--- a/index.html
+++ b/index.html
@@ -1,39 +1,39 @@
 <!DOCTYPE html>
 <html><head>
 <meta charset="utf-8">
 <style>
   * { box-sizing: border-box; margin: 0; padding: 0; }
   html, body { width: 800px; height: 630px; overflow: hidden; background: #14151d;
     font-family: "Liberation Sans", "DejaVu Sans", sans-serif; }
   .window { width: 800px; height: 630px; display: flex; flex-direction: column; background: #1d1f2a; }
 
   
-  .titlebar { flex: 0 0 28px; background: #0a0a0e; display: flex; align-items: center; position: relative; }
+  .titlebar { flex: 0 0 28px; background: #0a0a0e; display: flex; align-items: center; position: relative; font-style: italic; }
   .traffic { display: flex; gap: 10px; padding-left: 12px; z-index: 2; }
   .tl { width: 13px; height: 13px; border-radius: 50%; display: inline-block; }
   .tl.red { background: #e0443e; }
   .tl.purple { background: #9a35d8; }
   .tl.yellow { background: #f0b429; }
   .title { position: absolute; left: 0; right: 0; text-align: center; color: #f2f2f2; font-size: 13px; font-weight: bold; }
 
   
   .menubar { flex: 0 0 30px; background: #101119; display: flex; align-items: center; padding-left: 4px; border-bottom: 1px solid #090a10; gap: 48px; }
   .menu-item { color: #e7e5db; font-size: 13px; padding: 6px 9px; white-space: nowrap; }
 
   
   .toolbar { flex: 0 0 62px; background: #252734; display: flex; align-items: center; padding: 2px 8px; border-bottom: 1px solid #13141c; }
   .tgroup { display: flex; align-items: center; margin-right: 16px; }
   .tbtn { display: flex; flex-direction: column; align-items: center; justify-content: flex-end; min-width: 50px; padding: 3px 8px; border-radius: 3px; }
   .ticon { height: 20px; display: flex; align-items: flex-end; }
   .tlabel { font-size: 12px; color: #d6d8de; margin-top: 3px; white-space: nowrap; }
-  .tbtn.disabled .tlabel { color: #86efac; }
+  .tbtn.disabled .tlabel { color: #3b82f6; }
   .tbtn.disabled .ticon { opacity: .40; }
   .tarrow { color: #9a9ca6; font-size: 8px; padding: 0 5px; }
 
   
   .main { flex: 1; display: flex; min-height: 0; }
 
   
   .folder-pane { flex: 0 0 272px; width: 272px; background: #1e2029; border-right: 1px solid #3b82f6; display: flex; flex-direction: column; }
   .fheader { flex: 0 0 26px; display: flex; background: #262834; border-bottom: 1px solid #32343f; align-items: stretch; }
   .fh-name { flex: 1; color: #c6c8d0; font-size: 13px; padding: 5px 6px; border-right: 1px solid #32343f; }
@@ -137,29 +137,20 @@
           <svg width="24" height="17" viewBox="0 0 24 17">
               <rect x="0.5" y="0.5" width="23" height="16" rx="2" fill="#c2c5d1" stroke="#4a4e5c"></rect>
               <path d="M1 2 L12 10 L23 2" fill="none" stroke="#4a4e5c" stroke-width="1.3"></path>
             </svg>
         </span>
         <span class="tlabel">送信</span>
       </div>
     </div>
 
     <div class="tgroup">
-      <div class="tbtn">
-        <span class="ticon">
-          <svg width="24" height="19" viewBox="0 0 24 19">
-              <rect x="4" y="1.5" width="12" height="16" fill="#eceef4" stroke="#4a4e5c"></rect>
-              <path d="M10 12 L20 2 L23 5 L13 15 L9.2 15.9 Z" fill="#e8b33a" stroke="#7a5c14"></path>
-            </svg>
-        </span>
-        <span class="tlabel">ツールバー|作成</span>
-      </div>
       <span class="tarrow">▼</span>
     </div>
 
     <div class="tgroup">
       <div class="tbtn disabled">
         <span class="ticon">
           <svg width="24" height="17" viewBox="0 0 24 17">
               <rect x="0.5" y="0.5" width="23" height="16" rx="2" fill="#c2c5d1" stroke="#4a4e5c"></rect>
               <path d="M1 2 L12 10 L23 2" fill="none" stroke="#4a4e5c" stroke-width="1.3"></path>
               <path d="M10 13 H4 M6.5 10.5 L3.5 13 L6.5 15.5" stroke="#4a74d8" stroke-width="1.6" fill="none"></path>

■ **Task details**
Whatever appears in the records must be returned exactly.

■ **Final answer**
--- a/index.html
+++ b/index.html
@@ -1,39 +1,39 @@
 <!DOCTYPE html>
 <html><head>
 <meta charset="utf-8">
 <style>
   * { box-sizing: border-box; margin: 0; padding: 0; }
   html, body { width: 800px; height: 630px; overflow: hidden; background: #14151d;
     font-family: "Liberation Sans", "DejaVu Sans", sans-serif; }
   .window { width: 800px; height: 630px; display: flex; flex-direction: column; background: #1d1f2a; }
 
   
-  .titlebar { flex: 0 0 28px; background: #0a0a0e; display: flex; align-items: center; position: relative; }
+  .titlebar { flex: 0 0 28px; background: #0a0a0e; display: flex; align-items: center; position: relative; font-style: italic; }
   .traffic { display: flex; gap: 10px; padding-left: 12px; z-index: 2; }
   .tl { width: 13px; height: 13px; border-radius: 50%; display: inline-block; }
   .tl.red { background: #e0443e; }
   .tl.purple { background: #9a35d8; }
   .tl.yellow { background: #f0b429; }
   .title { position: absolute; left: 0; right: 0; text-align: center; color: #f2f2f2; font-size: 13px; font-weight: bold; }
 
   
   .menubar { flex: 0 0 30px; background: #101119; display: flex; align-items: center; padding-left: 4px; border-bottom: 1px solid #090a10; gap: 48px; }
   .menu-item { color: #e7e5db; font-size: 13px; padding: 6px 9px; white-space: nowrap; }
 
   
   .toolbar { flex: 0 0 62px; background: #252734; display: flex; align-items: center; padding: 2px 8px; border-bottom: 1px solid #13141c; }
   .tgroup { display: flex; align-items: center; margin-right: 16px; }
   .tbtn { display: flex; flex-direction: column; align-items: center; justify-content: flex-end; min-width: 50px; padding: 3px 8px; border-radius: 3px; }
   .ticon { height: 20px; display: flex; align-items: flex-end; }
   .tlabel { font-size: 12px; color: #d6d8de; margin-top: 3px; white-space: nowrap; }
-  .tbtn.disabled .tlabel { color: #86efac; }
+  .tbtn.disabled .tlabel { color: #3b82f6; }
   .tbtn.disabled .ticon { opacity: .40; }
   .tarrow { color: #9a9ca6; font-size: 8px; padding: 0 5px; }
 
   
   .main { flex: 1; display: flex; min-height: 0; }
 
   
   .folder-pane { flex: 0 0 272px; width: 272px; background: #1e2029; border-right: 1px solid #3b82f6; display: flex; flex-direction: column; }
   .fheader { flex: 0 0 26px; display: flex; background: #262834; border-bottom: 1px solid #32343f; align-items: stretch; }
   .fh-name { flex: 1; color: #c6c8d0; font-size: 13px; padding: 5px 6px; border-right: 1px solid #32343f; }
@@ -137,29 +137,20 @@
           <svg width="24" height="17" viewBox="0 0 24 17">
               <rect x="0.5" y="0.5" width="23" height="16" rx="2" fill="#c2c5d1" stroke="#4a4e5c"></rect>
               <path d="M1 2 L12 10 L23 2" fill="none" stroke="#4a4e5c" stroke-width="1.3"></path>
             </svg>
         </span>
         <span class="tlabel">送信</span>
       </div>
     </div>
 
     <div class="tgroup">
-      <div class="tbtn">
-        <span class="ticon">
-          <svg width="24" height="19" viewBox="0 0 24 19">
-              <rect x="4" y="1.5" width="12" height="16" fill="#eceef4" stroke="#4a4e5c"></rect>
-              <path d="M10 12 L20 2 L23 5 L13 15 L9.2 15.9 Z" fill="#e8b33a" stroke="#7a5c14"></path>
-            </svg>
-        </span>
-        <span class="tlabel">ツールバー|作成</span>
-      </div>
       <span class="tarrow">▼</span>
     </div>
 
     <div class="tgroup">
       <div class="tbtn disabled">
         <span class="ticon">
           <svg width="24" height="17" viewBox="0 0 24 17">
               <rect x="0.5" y="0.5" width="23" height="16" rx="2" fill="#c2c5d1" stroke="#4a4e5c"></rect>
               <path d="M1 2 L12 10 L23 2" fill="none" stroke="#4a4e5c" stroke-width="1.3"></path>
               <path d="M10 13 H4 M6.5 10.5 L3.5 13 L6.5 15.5" stroke="#4a74d8" stroke-width="1.6" fill="none"></path>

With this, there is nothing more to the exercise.